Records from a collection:
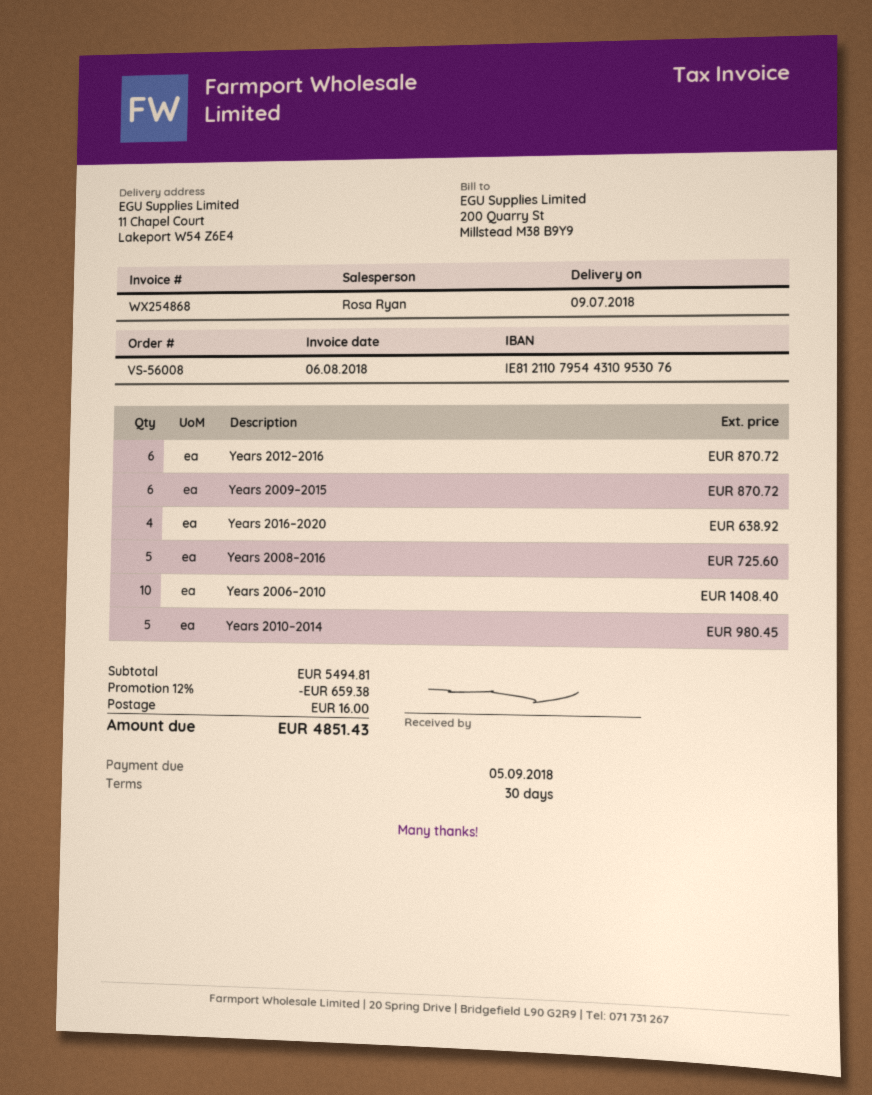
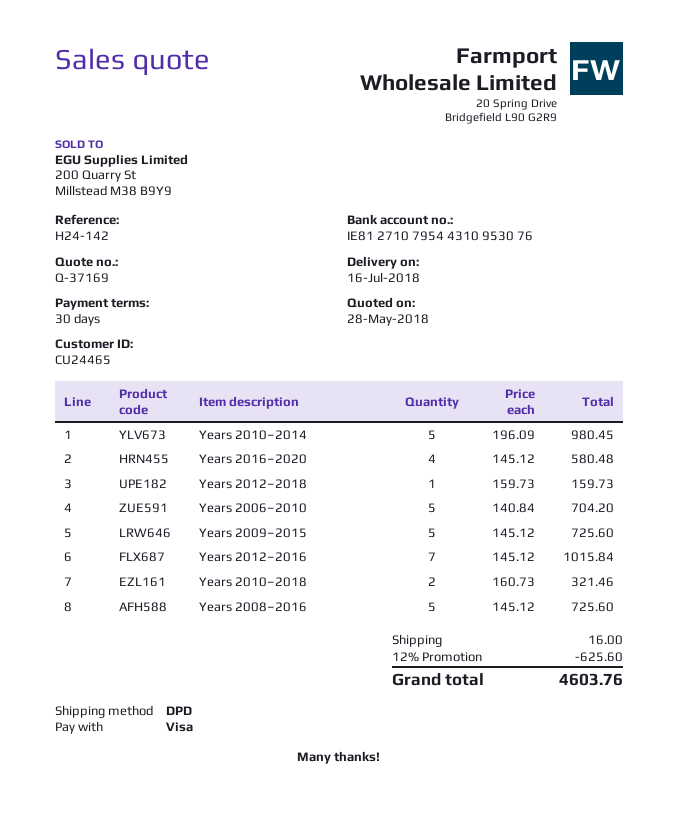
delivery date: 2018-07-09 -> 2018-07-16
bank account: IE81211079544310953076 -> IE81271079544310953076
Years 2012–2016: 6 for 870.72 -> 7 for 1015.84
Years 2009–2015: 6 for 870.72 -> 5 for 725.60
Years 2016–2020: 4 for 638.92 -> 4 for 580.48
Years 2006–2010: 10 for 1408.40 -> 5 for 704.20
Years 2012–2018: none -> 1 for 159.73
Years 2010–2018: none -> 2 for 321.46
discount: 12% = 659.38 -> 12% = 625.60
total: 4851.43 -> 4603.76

__Problem__
Please tally the lines above that contain "none" and report nothing but the total.

__Response for this exercise__
2